Muni de ce traité, qu’il désirait faire connaître en Orient, Hilaire s'était mis hardiment en route pour se rendre au concile, et avait même réclamé du gouverneur de la province où il passait ses jours d’exil, le brevet de course publique que l’Empereur avait promis à tous les évêques. L’édit de convocation étant général, le gouverneur n’avait point osé le lui refuser. Comme il était en chemin, un de ses biographes raconte qu’un jour de dimanche, traversant une bourgade de Phrygie, il s’arrêta pour entrer dans une église. Par hasard, une jeune fille païenne se trouvait là mêlée à la foule des chrétiens qui priaient.
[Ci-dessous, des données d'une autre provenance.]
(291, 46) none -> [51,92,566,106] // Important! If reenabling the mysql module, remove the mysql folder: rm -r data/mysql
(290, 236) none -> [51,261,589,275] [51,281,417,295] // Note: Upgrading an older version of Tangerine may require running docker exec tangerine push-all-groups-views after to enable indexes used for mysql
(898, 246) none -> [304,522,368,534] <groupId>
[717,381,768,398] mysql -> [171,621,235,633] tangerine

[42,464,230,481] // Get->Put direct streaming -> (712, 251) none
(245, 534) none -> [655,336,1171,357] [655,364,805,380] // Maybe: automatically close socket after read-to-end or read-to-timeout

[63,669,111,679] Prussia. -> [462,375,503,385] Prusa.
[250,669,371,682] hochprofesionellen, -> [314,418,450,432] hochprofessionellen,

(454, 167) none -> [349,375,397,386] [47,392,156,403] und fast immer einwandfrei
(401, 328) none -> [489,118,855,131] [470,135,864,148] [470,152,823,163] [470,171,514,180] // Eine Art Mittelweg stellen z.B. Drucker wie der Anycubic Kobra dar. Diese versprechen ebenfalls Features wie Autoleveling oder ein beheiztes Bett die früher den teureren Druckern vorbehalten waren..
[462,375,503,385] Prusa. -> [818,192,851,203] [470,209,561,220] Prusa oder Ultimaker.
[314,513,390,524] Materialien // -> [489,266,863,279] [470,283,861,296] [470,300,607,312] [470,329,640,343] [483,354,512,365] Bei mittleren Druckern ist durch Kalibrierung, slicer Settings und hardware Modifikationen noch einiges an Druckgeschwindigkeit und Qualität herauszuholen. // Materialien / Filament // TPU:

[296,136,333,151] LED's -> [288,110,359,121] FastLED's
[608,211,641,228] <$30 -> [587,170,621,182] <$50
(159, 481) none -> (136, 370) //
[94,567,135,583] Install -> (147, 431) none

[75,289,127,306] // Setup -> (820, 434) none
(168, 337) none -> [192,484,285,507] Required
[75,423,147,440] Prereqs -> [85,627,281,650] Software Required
Elle se nommait Florentia et appartenait à l’une des principales familles du pays. Une voix intérieure se fit tout à coup entendre d’elle et elle s’écria comme inspirée : Voici le serviteur de Dieu qui entre; et, se précipitant aux pieds de l’évêque gaulois, elle le supplia, en fondant en larmes, de lui loucher le front cl d’y tracer le signe de croix. Hilaire, tenant cette inspiration divine pour une instruction suffisante, ne fit point difficulté de marquer la jeune pénitente du sceau des catéchumènes. Florentia courant alors chercher son père et toute sa famille, les amena presque de force auprès de l’évêque et les contraignit, par ses supplications, à se faire chrétiens comme elle. Puis, tranquillisée sur leur salut, elle prit congé d’eux, en leur annonçant qu’elle était décidée à suivre jusqu’au bout du monde celui qui l’avait engendrée à la foi et à une vie meilleure. Vous m’avez mise au jour, disait-elle à son père, mais celui-ci m’a régénérée. Florentia tint parole, et depuis ce jour, elle s’attacha au sort d’Hilaire, et partagea avec un chaste et pieux dévouement toutes les traversés de la vie de l’exilé.

Ce ne fut point sans peine qu’Hilaire, arrivé à Séleucie, obtint la permission de prendre séance au concile. Le magistrat, chargé de la direction du concile (car là, pas plus qu’à Rimini, l’autorité civile n’était absente ni inactive), ne savait si l’ordre de l’Empereur autorisait celle intervention d’un évêque d’Occident. Les amis d’Acace de Césarée et les anomœens s’écriaient qu’il ne fallait pas recevoir un Gaulois, un ignorant entaché de Sabellianisme. L’insistance modérée, mais ferme, d'Hilaire vint à bout de toutes les résistances, et il siégea lui seul, latin et proscrit, dans celte assemblée de Grecs et de courtisans.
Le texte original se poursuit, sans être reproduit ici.